» **Work request**:
Copy out exactly each line from the line with "SamWatch Pixel A" through the last line of the material below.

Data Block Start

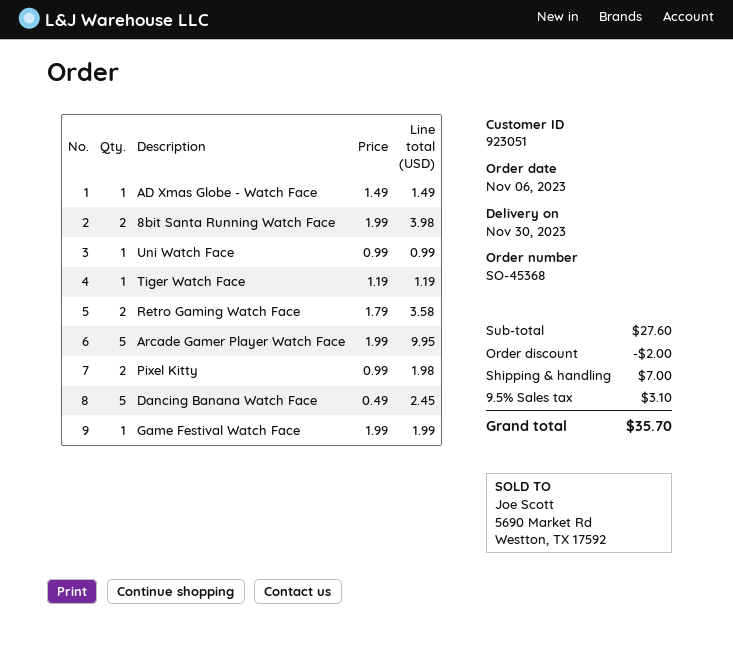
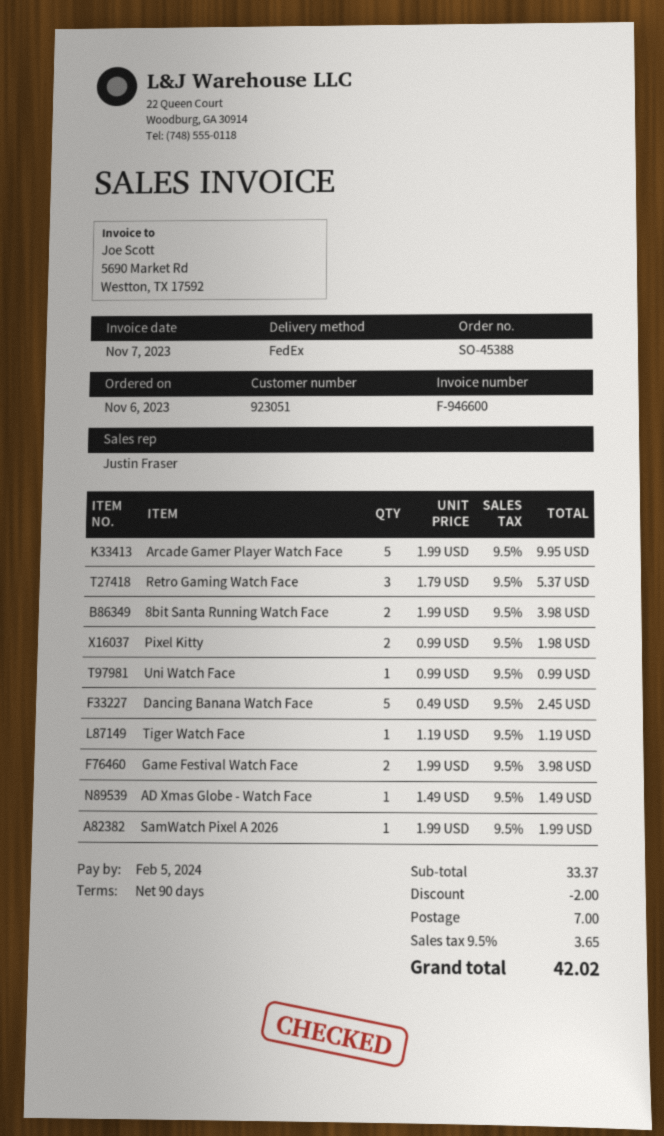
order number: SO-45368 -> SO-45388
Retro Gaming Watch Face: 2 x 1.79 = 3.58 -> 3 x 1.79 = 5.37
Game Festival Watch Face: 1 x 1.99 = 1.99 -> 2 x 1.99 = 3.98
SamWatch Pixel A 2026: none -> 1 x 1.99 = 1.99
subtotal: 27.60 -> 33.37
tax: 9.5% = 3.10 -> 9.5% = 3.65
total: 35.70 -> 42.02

Data Block End

» **Worked solution**:
SamWatch Pixel A 2026: none -> 1 x 1.99 = 1.99
subtotal: 27.60 -> 33.37
tax: 9.5% = 3.10 -> 9.5% = 3.65
total: 35.70 -> 42.02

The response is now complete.